Robert Jenkins said lenders were trying to quash reform by protesting that strengthening their balance sheets would force them to lend less money to support economic growth.
Mr Jenkins, pictured, said this was not true: banks could instead boost their capital by cutting bonuses, reducing trading with each other and by raising new equity and debt. "The latest lobby tactic is to convince pundits, public and politicians that encouraging prudence too soon will hit the economy hard," he said. "This is no longer amusing.
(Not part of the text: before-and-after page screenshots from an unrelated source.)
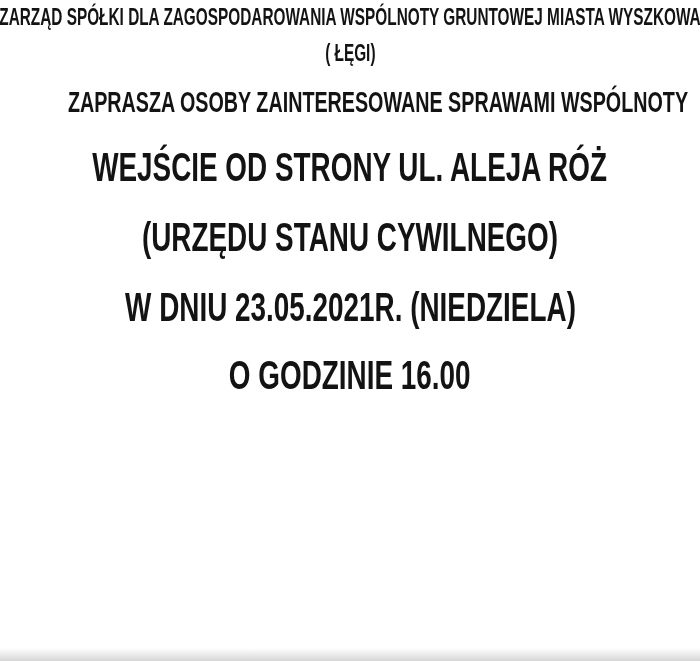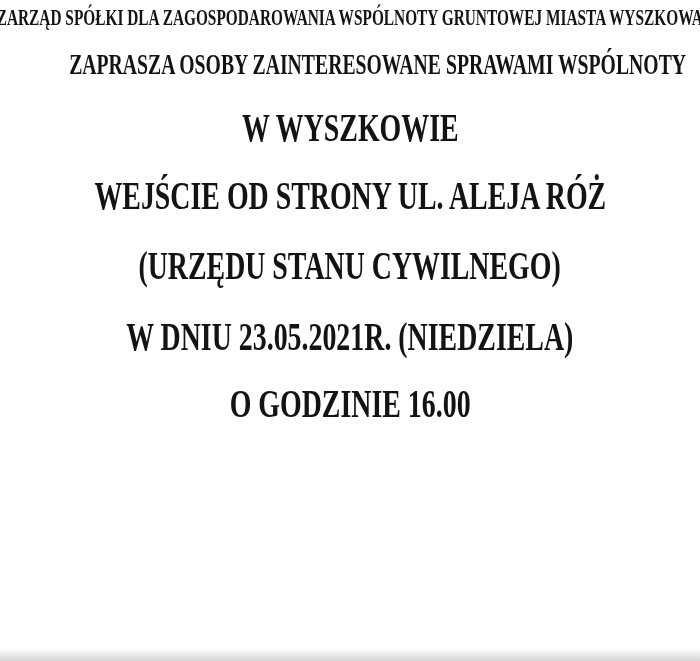--- a/index.html
+++ b/index.html
@@ -11,21 +11,20 @@
     background: var(--bg, #ffffff);
     color: var(--fg, #131313);
     font-family: "Liberation Sans", "DejaVu Sans", sans-serif;
   }
   .page {
     width: 700px;
     height: 661px;
     display: flex;
     flex-direction: column;
     position: relative;
-    font-family: Liberation Serif, serif;
   }
   .row {
     width: 700px;
     display: flex;
     justify-content: center;
     align-items: center;
     flex: none;
   }
   .txt {
     white-space: nowrap;
@@ -60,29 +59,29 @@
 </style>
 </head>
 <body style="--bg: #ffffff; --fg: #131313;">
 
 <div class="page">
 
   <div class="row sm r1">
     <span class="txt">ZARZĄD SPÓŁKI DLA ZAGOSPODAROWANIA WSPÓLNOTY GRUNTOWEJ MIASTA WYSZKOWA</span>
   </div>
 
+  <div class="row sm r2">
+    <span class="txt">( ŁĘGI)</span>
+  </div>
 
   <div class="row md r3">
     <span class="txt">ZAPRASZA OSOBY ZAINTERESOWANE SPRAWAMI WSPÓLNOTY</span>
   </div>
 
 
-  <div class="row lg r5">
-    <span class="txt">W WYSZKOWIE</span>
-  </div>
 
 
 
   <div class="row lg r8">
     <span class="txt">WEJŚCIE OD STRONY UL. ALEJA RÓŻ</span>
   </div>
 
   <div class="row lg r9">
     <span class="txt">(URZĘDU STANU CYWILNEGO)</span>
   </div>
This strategy is intellectually dishonest and potentially damaging ... because it promotes fear for an economy that the banks are there to serve and from which they draw their livelihood."
He rejected the banks' pleas that investors would not put up new equity to boost their balance sheets, saying: "The markets are not closed to viable banks. Their executives are closed to the need to pay the price necessary to the raise the funds needed. For the sound, well-run financial enterprise the money is there. It is just not there at yesterday's price."
Instead of complaining, the banks should make themselves safer because that is what investors want, added Mr Jenkins, a former executive at Citibank, Credit Suisse, F&C Asset Management and Combinatorics Capital.
The remarks were his latest attack since joining the interim FPC to represent buy-side investors.